Né à Roberval, le fils de George Lévesque et de Laura Richard, dans une famille de quinze enfants, il étudie au séminaire de Chicoutimi. Il est de la même génération que Paul-Émile Borduas et François Hertel. En 1923, à l'âge de vingt ans, il entre chez les frères prêcheurs à Saint-Hyacinthe. Il a choisi cet ordre parce que les dominicains agissaient beaucoup sur le plan social, et lui-même se disait intéressé par la société et la sociologie. Il poursuit ses études au collège des Dominicains à Ottawa et à l'Université catholique de Lille, puis il est ordonné prêtre en 1928. Il poursuit ses études en théologie jusqu'en 1930, et obtient son diplôme d'études supérieures en sciences sociales en 1933, l'équivalent d'un doctorat.

Il enseigne la philosophie sociale au collège des dominicains, puis aux universités de Montréal et de Laval. Il est surtout reconnu pour avoir fondé en 1938 l'École des sciences sociales de l'Université Laval, devenue faculté en 1943. Cette faculté se spécialise dans la sociologie, l'économique, les relations industrielles et le service social. Il travaille aux côtés de Everett-C. Hughes, devenu le président de l'association sociologique américaine.

Pendant la guerre, il écrit dans la revue Ensemble. En 1943, il fonde la société pour l'éducation des adultes. Il participe aussi à la commission d'enquête sur le gouvernement canadien, créée par Mackenzie King. Il voulait utiliser son poste de doyen pour promouvoir la démocratie.
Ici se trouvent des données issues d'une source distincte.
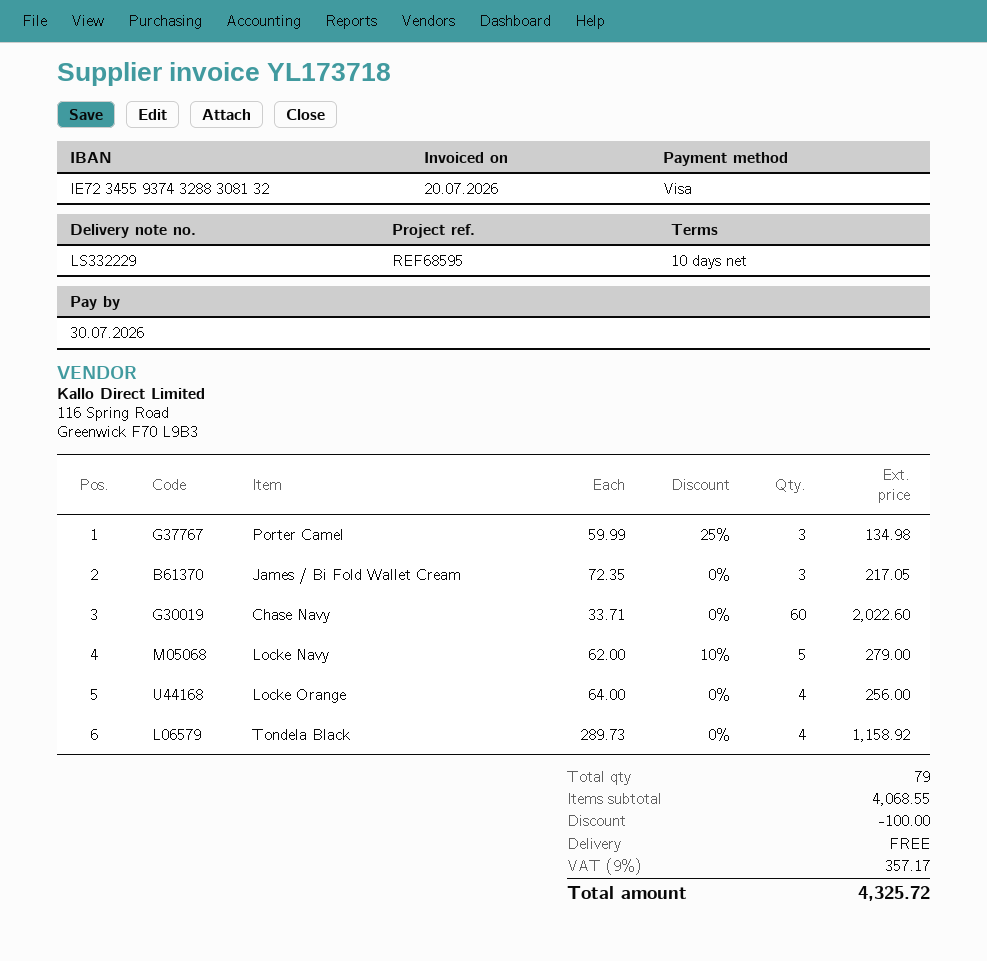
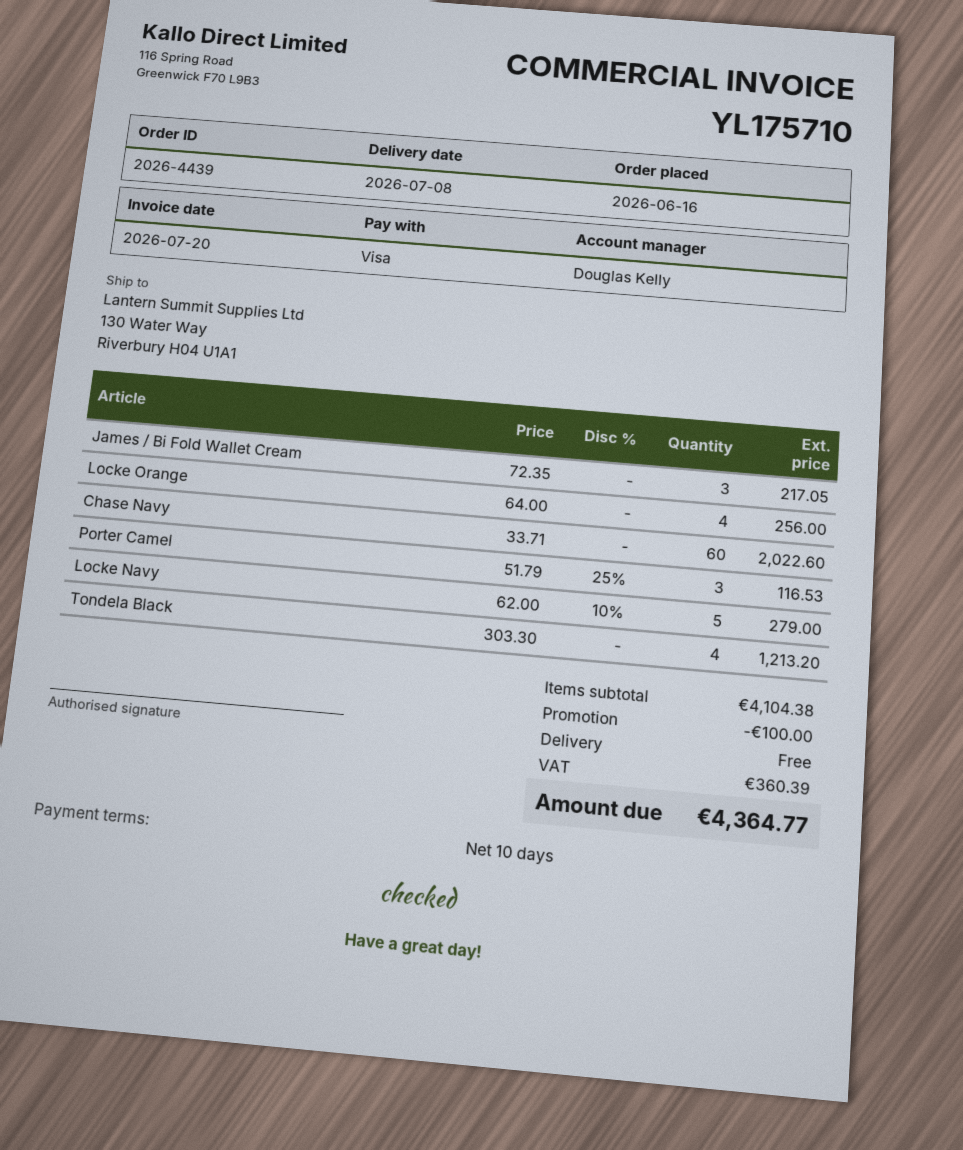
invoice number: YL173718 -> YL175710
Porter Camel: 3 x 59.99 - 25% = 134.98 -> 3 x 51.79 - 25% = 116.53
Tondela Black: 4 x 289.73 = 1158.92 -> 4 x 303.30 = 1213.20
subtotal: 4068.55 -> 4104.38
tax: 357.17 -> 360.39
total: 4325.72 -> 4364.77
Louis Saint-Laurent le nomme à la commission Massey sur le mécénat, où il siège de 1949 à 1951. En 1955, il fonde la Maison Montmorency, qui s'appelle aujourd'hui le Manoir Montmorency. De 1959 à 1961, il est président de l'association canadienne-française pour l'avancement des sciences (ACFAS). Il est vice-président de la société royale du Canada en 1962 et en 1963.
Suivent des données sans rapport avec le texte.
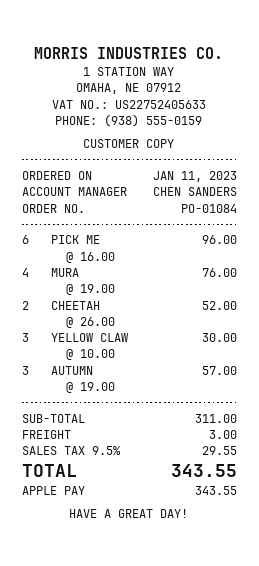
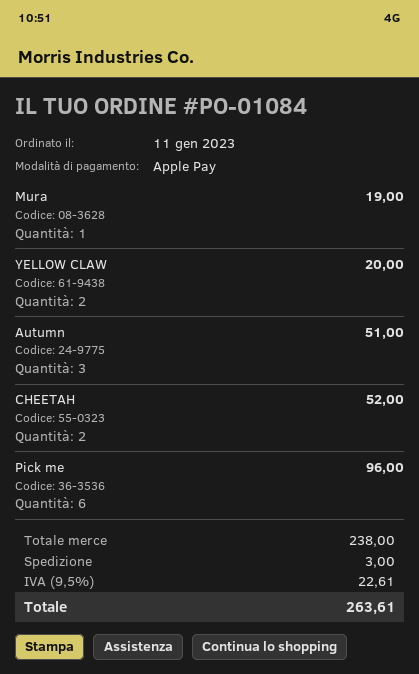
MURA: 4 for 76.00 -> 1 for 19.00
YELLOW CLAW: 3 for 30.00 -> 2 for 20.00
AUTUMN: 3 for 57.00 -> 3 for 51.00
subtotal: 311.00 -> 238.00
tax: 9.5% = 29.55 -> 9.5% = 22.61
total: 343.55 -> 263.61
Lévesque était critique du gouvernement unioniste de Maurice Duplessis à partir de 1949, lorsque la grève d'Asbestos fut réprimée par la police provinciale. Il s'attira la foudre de la droite politique, et de fait Duplessis refusa d'engager les diplômés de sa faculté parce qu'il n'aimait pas beaucoup les intellectuels. Les syndicats et les agriculteurs catholiques de l'époque partagent le mieux leurs idées avec lui.
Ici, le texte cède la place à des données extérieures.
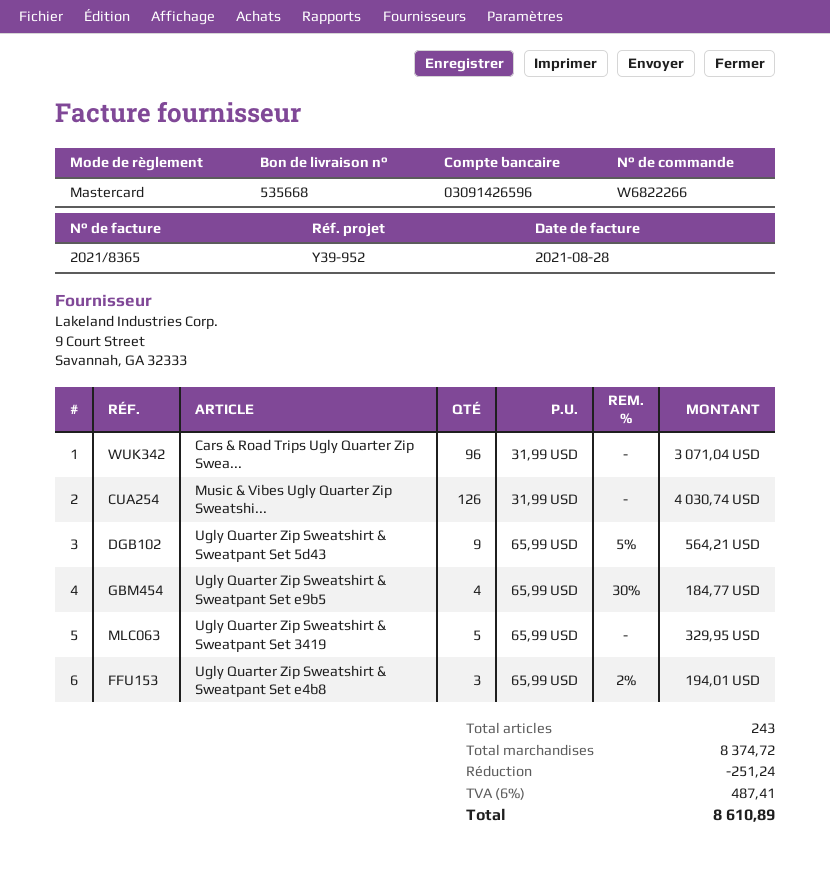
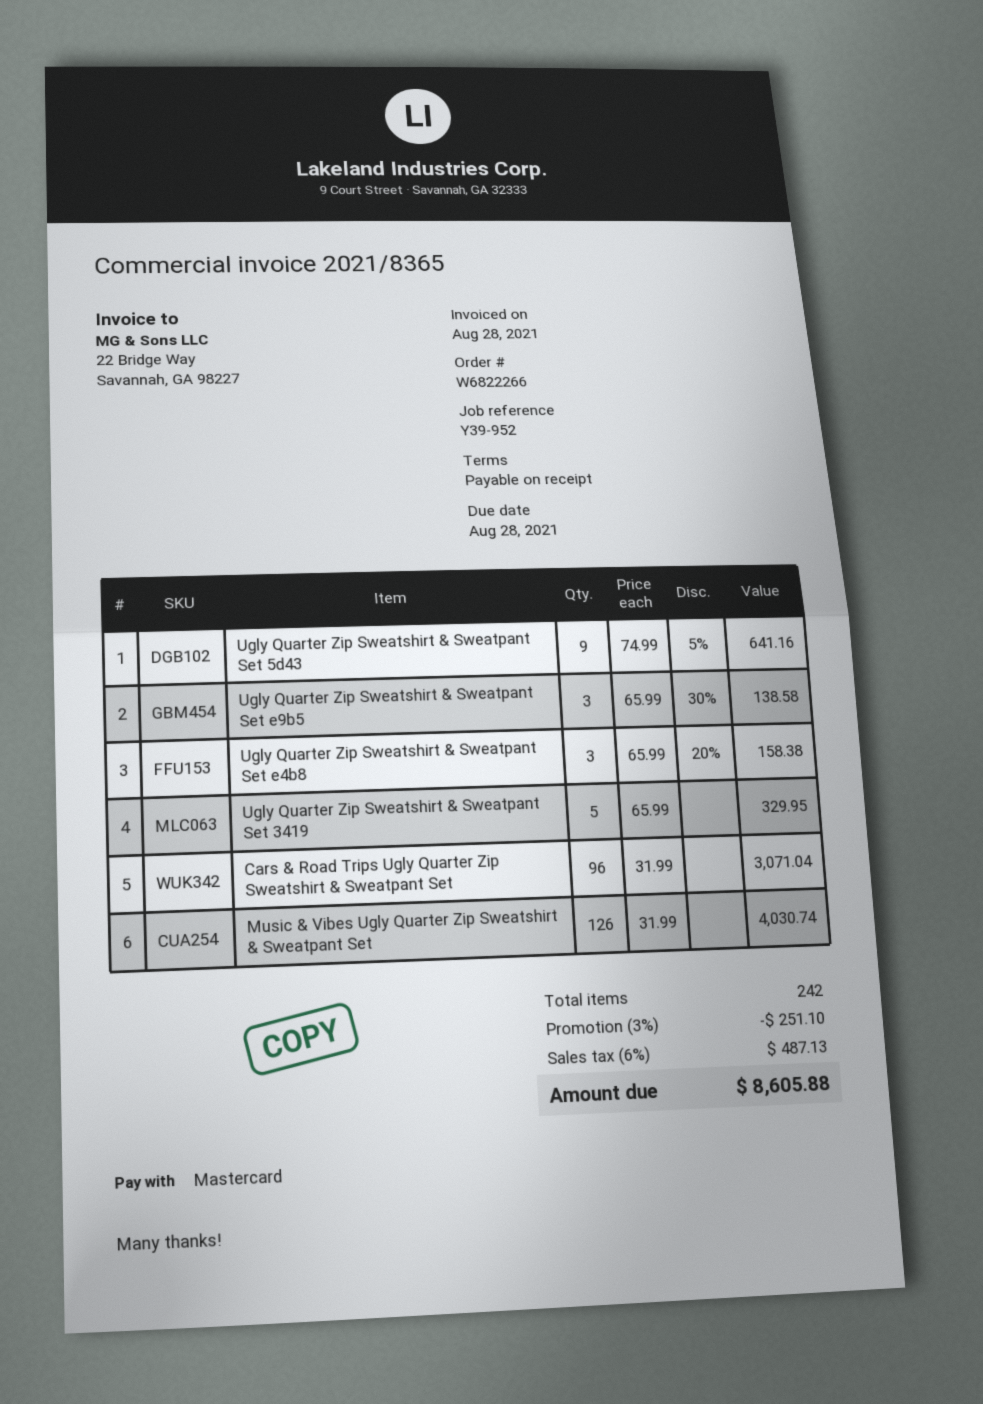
Ugly Quarter Zip Sweatshirt & Sweatpant Set 5d43: 9 x 65.99 - 5% = 564.21 -> 9 x 74.99 - 5% = 641.16
Ugly Quarter Zip Sweatshirt & Sweatpant Set e9b5: 4 x 65.99 - 30% = 184.77 -> 3 x 65.99 - 30% = 138.58
Ugly Quarter Zip Sweatshirt & Sweatpant Set e4b8: 3 x 65.99 - 2% = 194.01 -> 3 x 65.99 - 20% = 158.38
total quantity: 243 -> 242
discount: 251.24 -> 251.10
tax: 6% = 487.41 -> 6% = 487.13
total: 8610.89 -> 8605.88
Les choses changent avec l'élection des gouvernements libéraux de Jean Lesage et de Lester B. Pearson, qui prennent directement de sa faculté pour améliorer leur haute fonction publique. Le rôle accru de l'État qui en a résulté, et la grande influence qu'a eu Lévesque sur ses étudiants fait de lui un des importants pères de la Révolution tranquille au Québec. Il rencontrait régulièrement les trois colombes à Cité Libre (Trudeau, Marchand, Pelletier).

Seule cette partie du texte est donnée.